If you are visiting for a holiday I'd highly recommend getting an Air BnB. There are so many nice ones in really good areas close to cafes and shops, the owner of the Air BnB can also help out with everything from an airport pick up to hiring scooters to get around the island and they are also very reasonable, depending on the time of year you come!

If you are planning on being in Bali long term then getting a villa to live in is a lot easier than you'd think! There are many different agencies you can contact to help you look such as 'Kibarer' and 'Bali Long Term Rentals'. Along with this, there are many signs on the side of the road with villas that are available with a number to call so look out for them! If you're into Facebook groups then there are a few that you can join to keep updated on to find your perfect villa, groups dependant on the area you are looking for. Most of the villas are three bedrooms, two beds are hard to find but there are a few out there! In terms of what you need to do once you have found your perfect spot, you just need to provide them with a photo of your passport and the price for the villa for the year is usually required upfront at the start of the tenancy. There are a few that let you do it 3 monthly but mostly it's a year so it's a big chunk/ commitment to ensure you have found the perfect one before going ahead.

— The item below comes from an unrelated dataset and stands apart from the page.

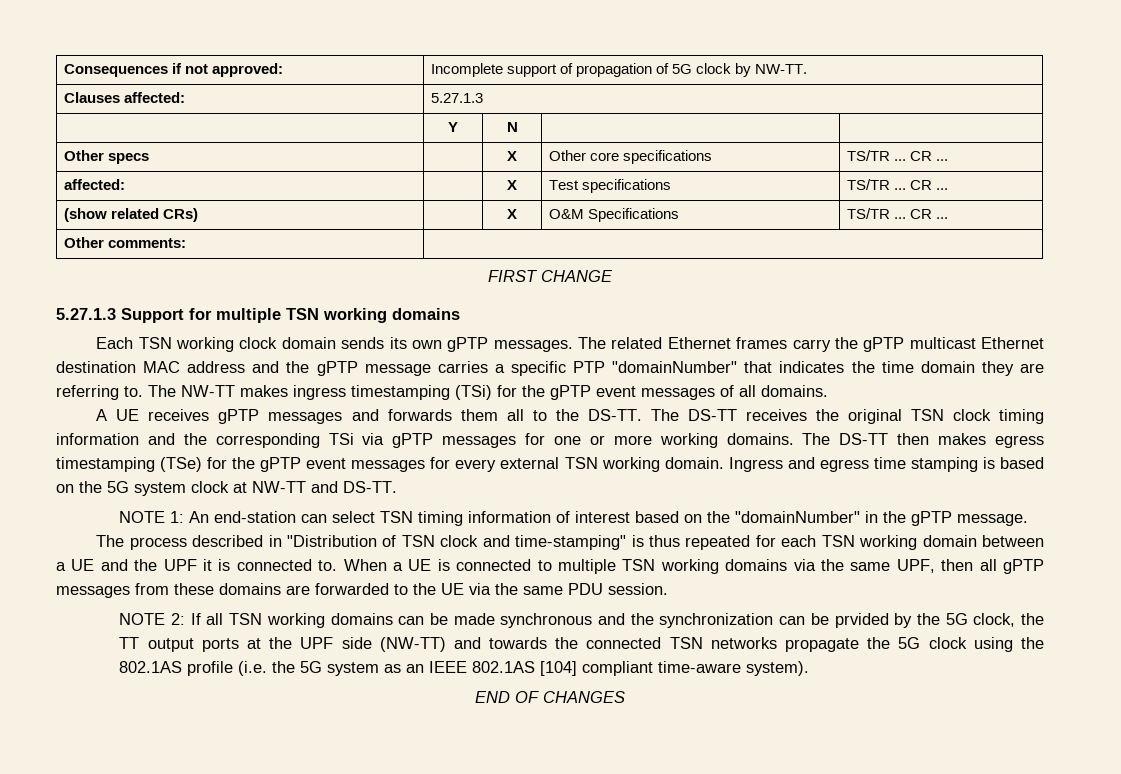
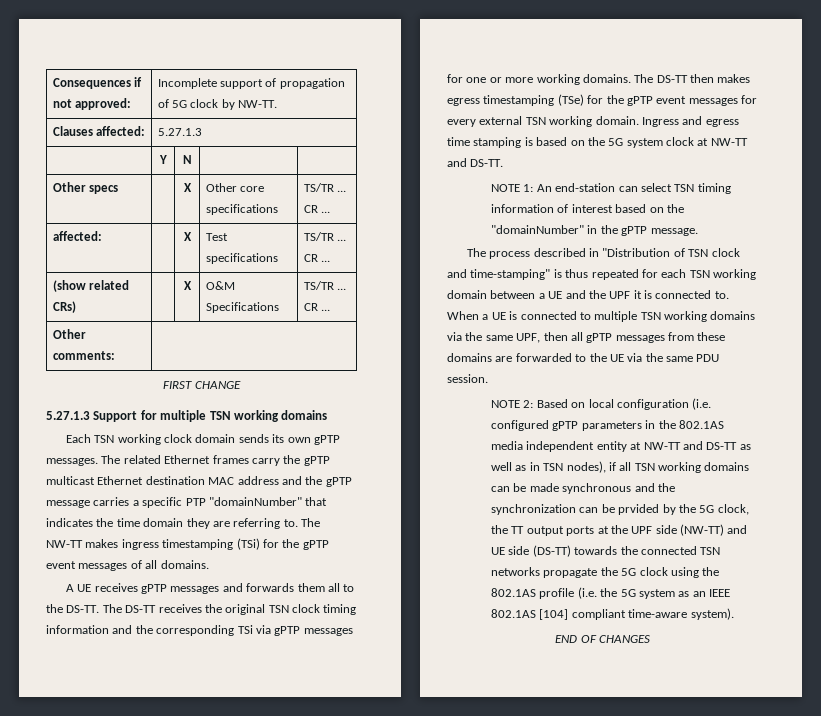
- NOTE 2: If all TSN working domains can be made synchronous and the synchronization can be prvided by the 5G clock, the TT output ports at the UPF side (NW-TT) and towards the connected TSN networks propagate the 5G clock using the 802.1AS profile (i.e. the 5G system as an IEEE 802.1AS [104] compliant time-aware system).
+ NOTE 2: Based on local configuration (i.e. configured gPTP parameters in the 802.1AS media independent entity at NW-TT and DS-TT as well as in TSN nodes), if all TSN working domains can be made synchronous and the synchronization can be prvided by the 5G clock, the TT output ports at the UPF side (NW-TT) and UE side (DS-TT) towards the connected TSN networks propagate the 5G clock using the 802.1AS profile (i.e. the 5G system as an IEEE 802.1AS [104] compliant time-aware system).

We have based ourselves in Berawa as its a bit quieter but the other main places are Canggu, Umalus and Seminyak.

Getting around:

The main type of transport in Bali is scooters, as the roads get clogged up if there are loads of cars and it's easier and quicker to get around. You can hire them for around £3.50 a day. To get petrol is super easy as there are many stools on the side of the road selling bottles of petrol. Just ensure to wear your helmet to be safe and also if the police see you without one on they will pull you over until you pay them a fee. I am yet to actually get on a bike myself as I am too scared but I'll need to learn soon as I'm just on the back of Jacobs the whole time!

Times of year:

From November - March it is the rainy season here in Bali. Some days are a complete right off as it doesn't stop raining making it hard to do a lot. High season is from June - September meaning its very busy as many Australians come over to escape their winter.


There are many gyms around where you can get 10 days pass or a monthly membership to keep your fitness up to scratch so don't worry about losing your mojo! We go to Avenue Fitness.

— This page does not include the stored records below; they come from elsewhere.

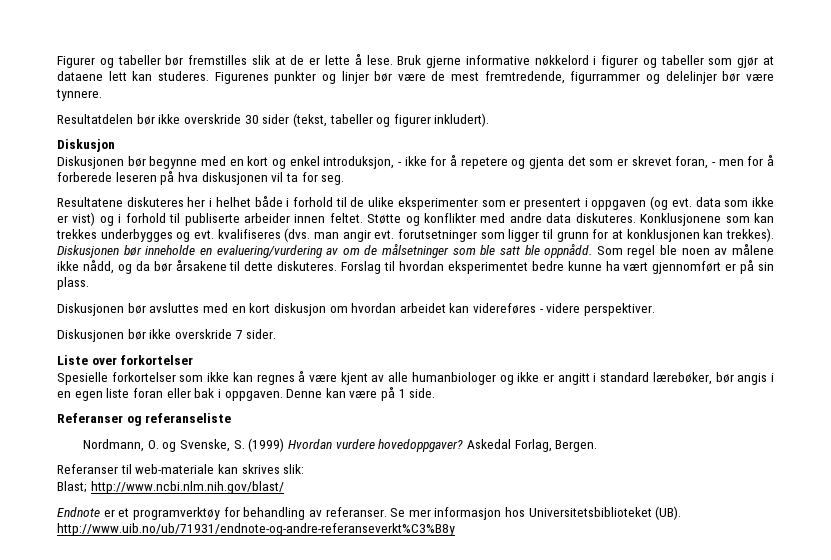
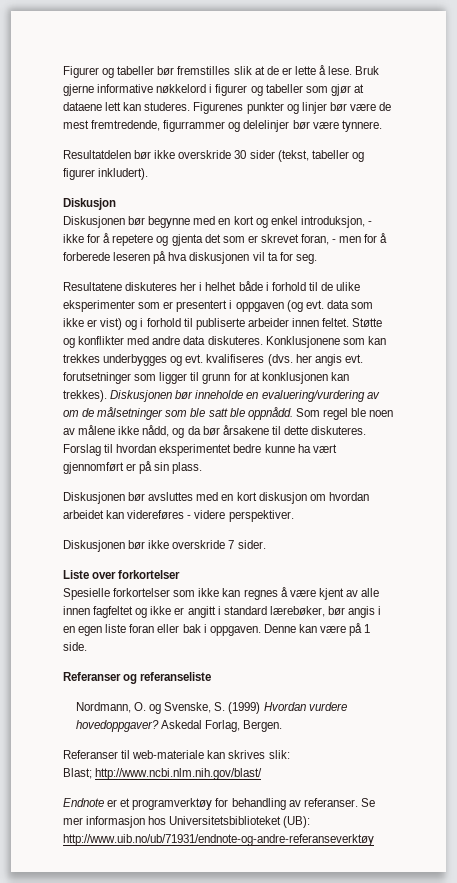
- Konklusjonene som kan trekkes underbygges og evt. kvalifiseres (dvs. man angir evt. forutsetninger som ligger til grunn for at konklusjonen kan trekkes).
+ Konklusjonene som kan trekkes underbygges og evt. kvalifiseres (dvs. her angis evt. forutsetninger som ligger til grunn for at konklusjonen kan trekkes).
- Spesielle forkortelser som ikke kan regnes å være kjent av alle humanbiologer og ikke er angitt i standard lærebøker, bør angis i en egen liste foran eller bak i oppgaven.
+ Spesielle forkortelser som ikke kan regnes å være kjent av alle innen fagfeltet og ikke er angitt i standard lærebøker, bør angis i en egen liste foran eller bak i oppgaven.
- Se mer informasjon hos Universitetsbiblioteket (UB). http://www.uib.no/ub/71931/endnote-og-andre-referanseverkt%C3%B8y
+ Se mer informasjon hos Universitetsbiblioteket (UB): http://www.uib.no/ub/71931/endnote-og-andre-referanseverktøy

The currency they use in Bali is Indonesian Rupiah (IDR) at the moment it's around 20,000 IDR to £1 or $1.50 USD.

Helpful Balinese Words:

In many of the touristy parts of Bali, the majority can speak English which is super helpful but it's nice to know a few basic words to get around, plus if you go and explore the rural parts of Bali their English Isn't as good so keep these words in mind to help you get around:

Hello = Halo

Thank you= Terima kasih

Goodbye = Selamat

How much? = Berapa banyak

Help = Tolong

Open = Buka

Closed = Tutup

The must-have app:

Go- Jek, download this app when you arrive and it will help out so so much! The app is really easy to use and very clear, it allows you to order food and a driver will collect it for you and deliver to your door. There is a supermarket option where they will go to the shop and get what you want and deliver it to you and there is also a go ride section where they can offer you a lift and you just pay them in cash! Its super easy and helpful, especially as I'm not on a scooter yet so getting around without Jacob here would be hard but I've just been ordering a Go Jek for a lift! Life changer!

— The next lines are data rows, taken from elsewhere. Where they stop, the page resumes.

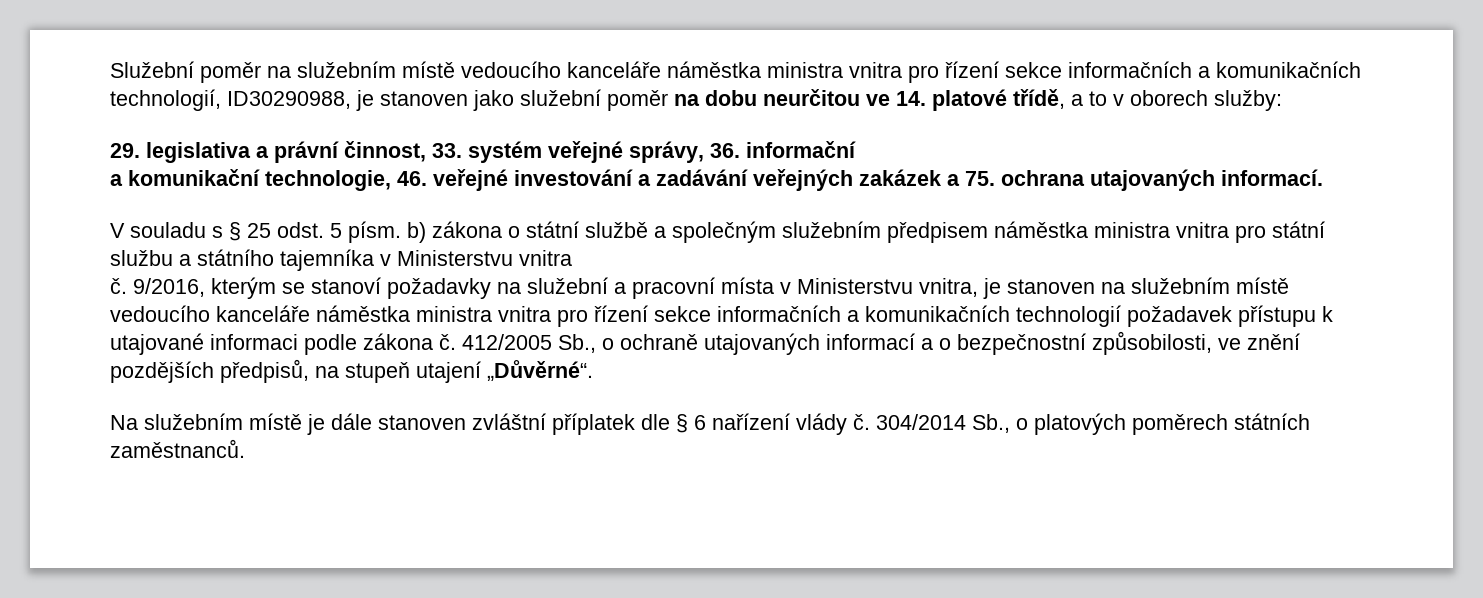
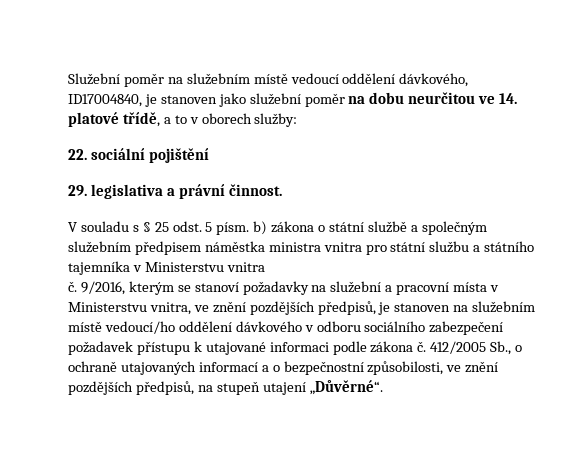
- Služební poměr na služebním místě vedoucího kanceláře náměstka ministra vnitra pro řízení sekce informačních a komunikačních technologií, ID30290988, je stanoven jako služební poměr na dobu neurčitou ve 14. platové třídě, a to v oborech služby:
+ Služební poměr na služebním místě vedoucí oddělení dávkového, ID17004840, je stanoven jako služební poměr na dobu neurčitou ve 14. platové třídě, a to v oborech služby:
+ 22. sociální pojištění
- 29. legislativa a právní činnost, 33. systém veřejné správy, 36. informační
- a komunikační technologie, 46. veřejné investování a zadávání veřejných zakázek a 75. ochrana utajovaných informací.
+ 29. legislativa a právní činnost.
- 9/2016, kterým se stanoví požadavky na služební a pracovní místa v Ministerstvu vnitra, je stanoven na služebním místě vedoucího kanceláře náměstka ministra vnitra pro řízení sekce informačních a komunikačních technologií požadavek přístupu k utajované informaci podle zákona č.
+ 9/2016, kterým se stanoví požadavky na služební a pracovní místa v Ministerstvu vnitra, ve znění pozdějších předpisů, je stanoven na služebním místě vedoucí/ho oddělení dávkového v odboru sociálního zabezpečení požadavek přístupu k utajované informaci podle zákona č.
- Na služebním místě je dále stanoven zvláštní příplatek dle § 6 nařízení vlády č. 304/2014 Sb., o platových poměrech státních zaměstnanců.

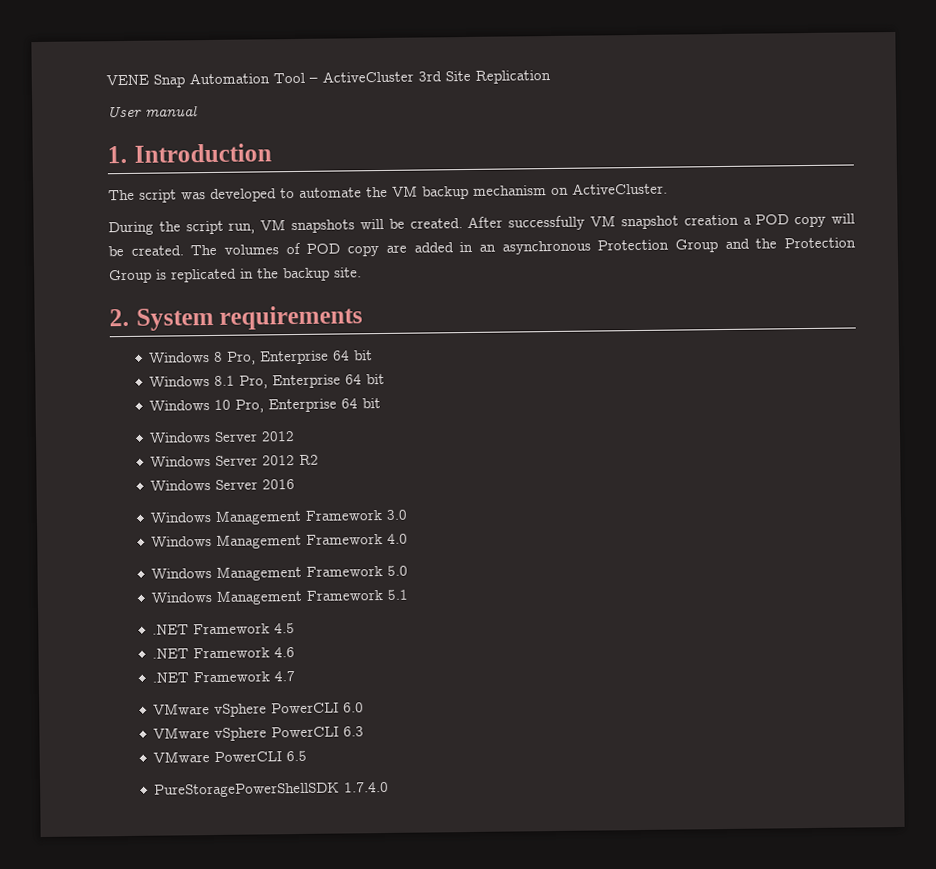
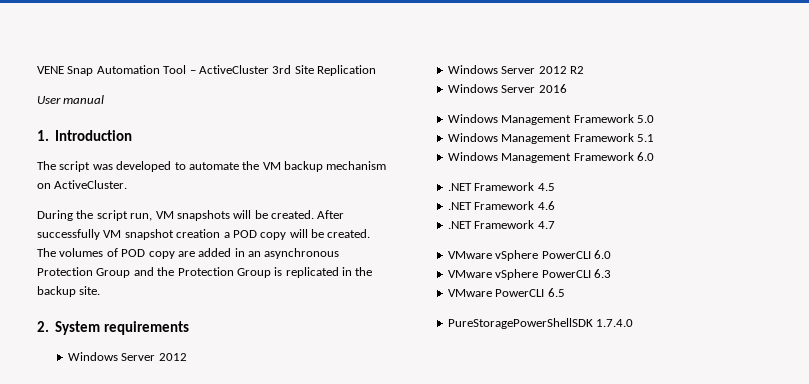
- Windows 8 Pro, Enterprise 64 bit
- Windows 8.1 Pro, Enterprise 64 bit
- Windows 10 Pro, Enterprise 64 bit
- Windows Management Framework 3.0
- Windows Management Framework 4.0
+ Windows Management Framework 6.0

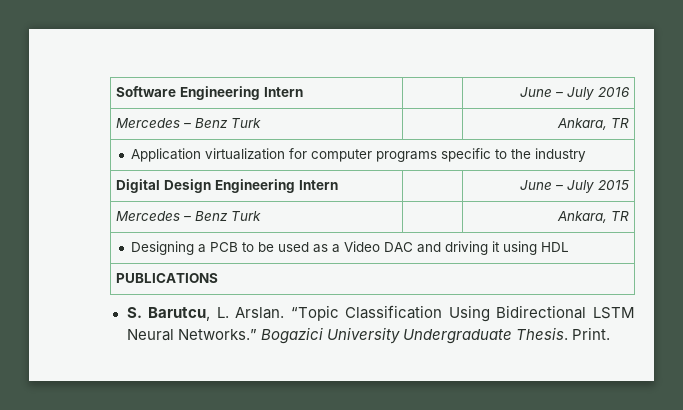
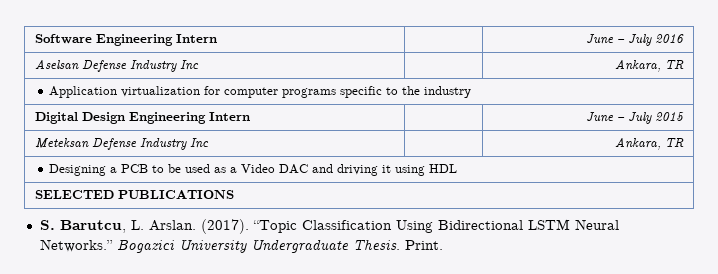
  Software Engineering Intern | | June – July 2016
- Mercedes – Benz Turk | | Ankara, TR
+ Aselsan Defense Industry Inc | | Ankara, TR
  Digital Design Engineering Intern | | June – July 2015
- Mercedes – Benz Turk | | Ankara, TR
+ Meteksan Defense Industry Inc | | Ankara, TR
- PUBLICATIONS
+ SELECTED PUBLICATIONS
+ (2017).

I hope this has helped and given you an idea of what to expect and how to make moving/ visiting Bali that little bit easier. Just remember that moving to a different country is daunting and can be lonely sometimes but that's okay! So many people are in the same position as you so just be friendly and talk to people! This is the best way to learn and get tips from others who have been there and experienced it first hand. Don't forget to respect the locals as it's their home too! I will also be writing a few blogs on places to eat/ visit so keep an eye out for those!!